Referring to fig. 5 in combination with fig. 1 to 3, the vehicle suspension system 1 of the present invention further includes a connecting arm 4, the single-acting cylinder 10 and the double-acting cylinder 15 are both connected to the axle 3 through the connecting arm 4, one end of the connecting arm 4 is hinged to the frame 2, the other end of the connecting arm 4 is hinged to the piston rod 102 of the single-acting cylinder 10 and the piston rod 151 of the double-acting cylinder 15, respectively, the cylinder body 100 of the single-acting cylinder 10 and the cylinder body 150 of the double-acting cylinder 15 are both hinged to the frame 2, and the axle 3 is disposed on the connecting arm 4 along the width direction of the. In this embodiment, the single-acting cylinder 10 is connected to the axle 3 through the connecting arm 4, the frame 2 is provided with a connecting bracket 20 and a hinge bracket 21, one end of the connecting arm 4 is hinged to the connecting bracket 20 on the frame 2, the other end is hinged to the piston rod 102 of the single-acting cylinder 10 and the piston rod 151 of the double-acting cylinder 15, the cylinder body 100 of the single-acting cylinder 10 and the cylinder body 150 of the double-acting cylinder 15 are both hinged to the hinge bracket 21 on the frame 2, and the axle 3 is arranged on the connecting arm 4 along the width direction of the frame 2.

As described above, in the vehicle suspension system 1 according to the present invention, the single-acting cylinder 10 is used to replace a double-acting cylinder in the prior art, which not only simplifies the structure of the cylinder and reduces the cost, but also the single-acting cylinder 10 only needs to be hydraulically driven in a single direction, and can be restored to a compressed state by the gravity of the vehicle frame 2, which simplifies the control oil path and the connection oil path 12, so that the control valve assembly and the control process are simpler and are convenient to control and install. In addition, the energy accumulator component 13 of the present invention adopts a two-stage pressure type structure composed of a low-pressure energy accumulator 131 and a high-pressure energy accumulator 130, which can adapt to the working conditions with large load range variation, and realize the self-adapting function of large-scale buffer span and empty-full load, and the vehicle suspension system 1 has good buffer and vibration damping effects under the conditions of no load, light load, heavy load and full load.
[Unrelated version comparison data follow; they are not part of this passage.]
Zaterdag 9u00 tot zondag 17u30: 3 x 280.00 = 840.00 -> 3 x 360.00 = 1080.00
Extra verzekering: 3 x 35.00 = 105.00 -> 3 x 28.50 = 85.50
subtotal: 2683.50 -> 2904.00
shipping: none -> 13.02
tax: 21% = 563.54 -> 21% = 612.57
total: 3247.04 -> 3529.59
The vehicle suspension system 1 with the single-acting oil cylinder 10 is used for replacing a traditional air suspension, rigid locking and quick response of the whole vehicle suspension system 1 can be realized, a vehicle is safer and more stable when stopped, and the whole lifting of the vehicle frame 2 can be realized by controlling the pressure in the oil cavity 101 of the single-acting oil cylinder 10. In addition, the invention also combines and uses the double-acting oil cylinder 15 to lift part of the axle 3, and reduces the contact quantity of the wheels 5 on the axle 3 and the ground, thereby achieving the purposes of saving oil consumption and reducing tire wear.
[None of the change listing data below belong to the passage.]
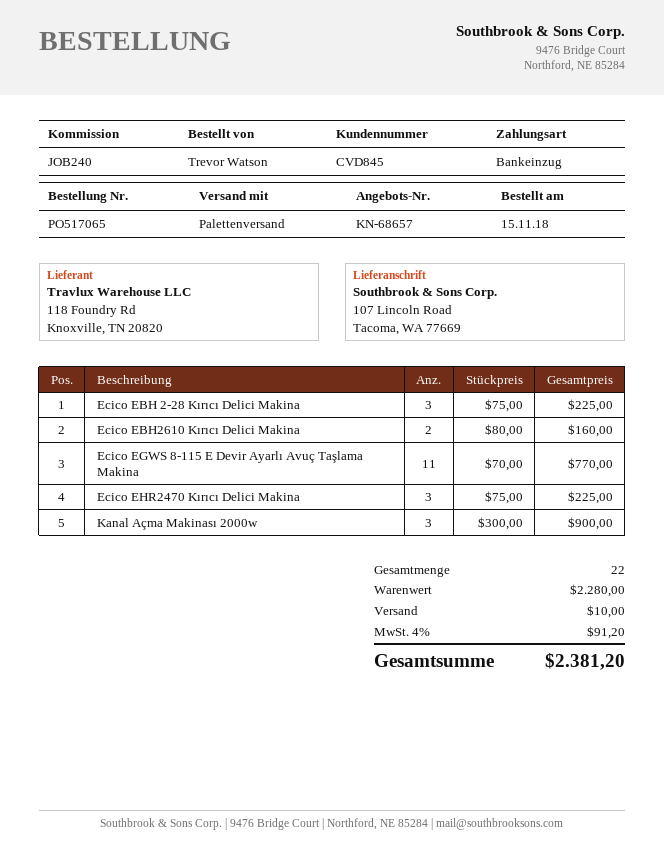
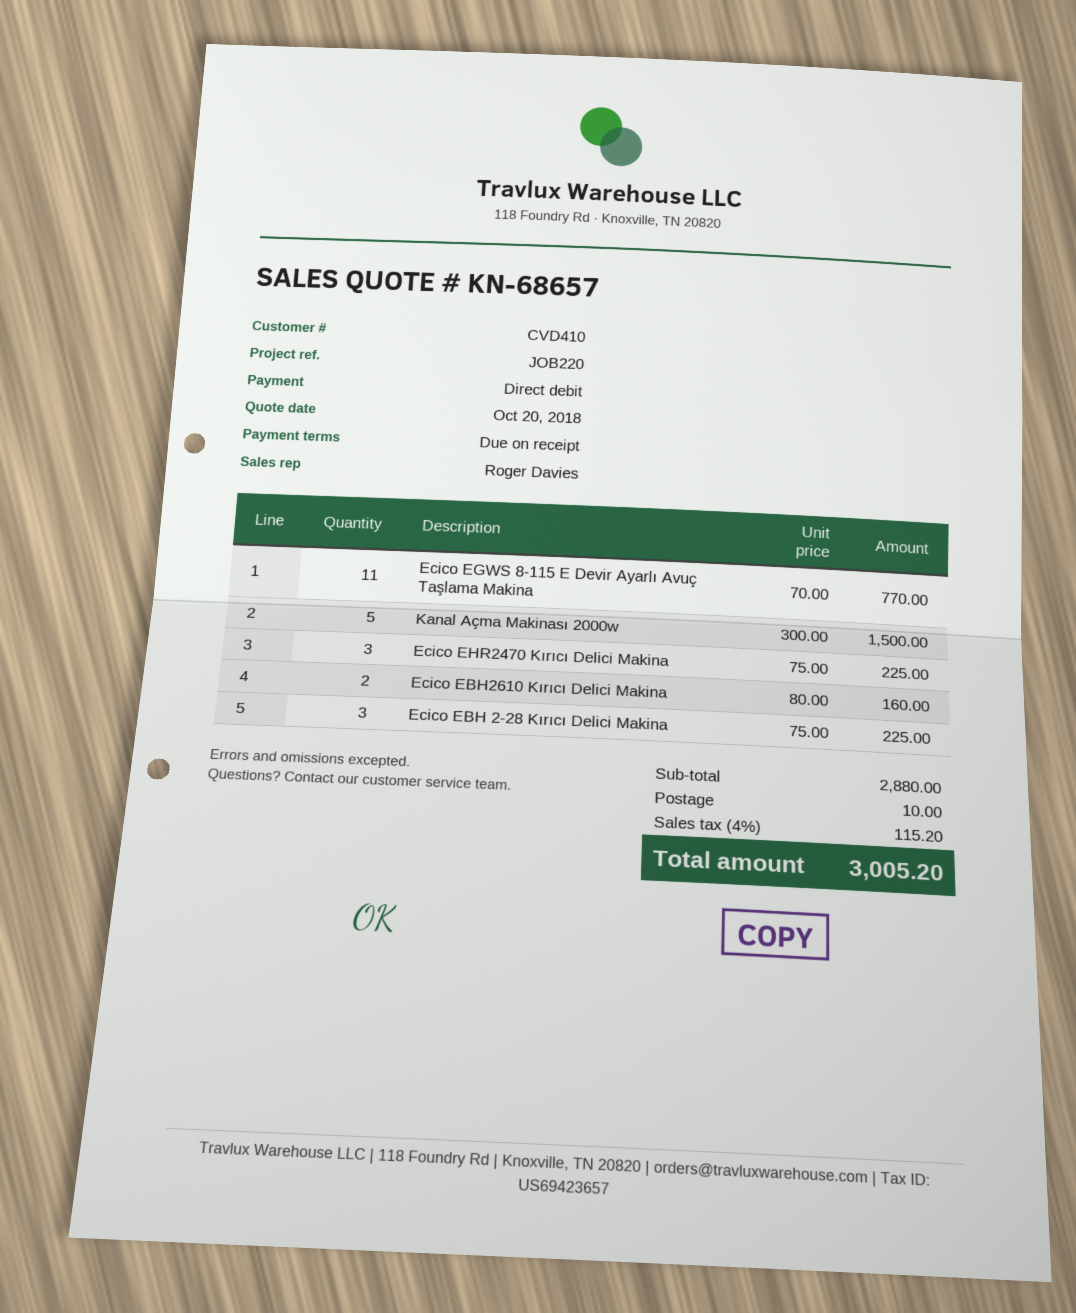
customer number: CVD845 -> CVD410
reference: JOB240 -> JOB220
Kanal Açma Makinası 2000w: 3 x 300.00 = 900.00 -> 5 x 300.00 = 1500.00
subtotal: 2280.00 -> 2880.00
tax: 4% = 91.20 -> 4% = 115.20
total: 2381.20 -> 3005.20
In summary, compared with the conventional air suspension, the vehicle suspension system 1 provided by the invention has the advantages of fast response, higher safety and stability, capability of realizing empty and full load self-adaptation and the like, and compared with a suspension system which totally uses a double-acting oil cylinder as a suspension support in the prior art, the vehicle suspension system 1 has the advantages of simple structure, convenience in control, lower cost, convenience in installation and the like, and meanwhile, the energy accumulator assembly 13 with a two-stage pressure type structure is used, so that the vehicle suspension system 1 has a good buffering and vibration damping effect and better smoothness.

In summary, the above-mentioned embodiments are provided only for illustrating the principles and effects of the present invention, and not for limiting the present invention. Any person skilled in the art can modify or change the above-mentioned embodiments without departing from the spirit and scope of the present invention. Accordingly, it is intended that all equivalent modifications or changes which can be made by those skilled in the art without departing from the spirit and technical spirit of the present invention be covered by the claims of the present invention.

Claims (20)

1. A vehicle suspension system disposed between a vehicle frame and an axle, comprising:

the single-acting oil cylinder is respectively connected with the frame and the axle and can form elastic support between the frame and the axle;

a single cylinder oil path communicated with the oil chamber of the single-acting cylinder,

also comprises a connecting oil path, an energy accumulator component and a main oil path, wherein,

the main oil way is communicated with the single-cylinder oil way and the energy accumulator assembly through the connecting oil way, and hydraulic oil of the main oil way can sequentially flow through the connecting oil way and the single-cylinder oil way to enter an oil cavity of the single-acting oil cylinder.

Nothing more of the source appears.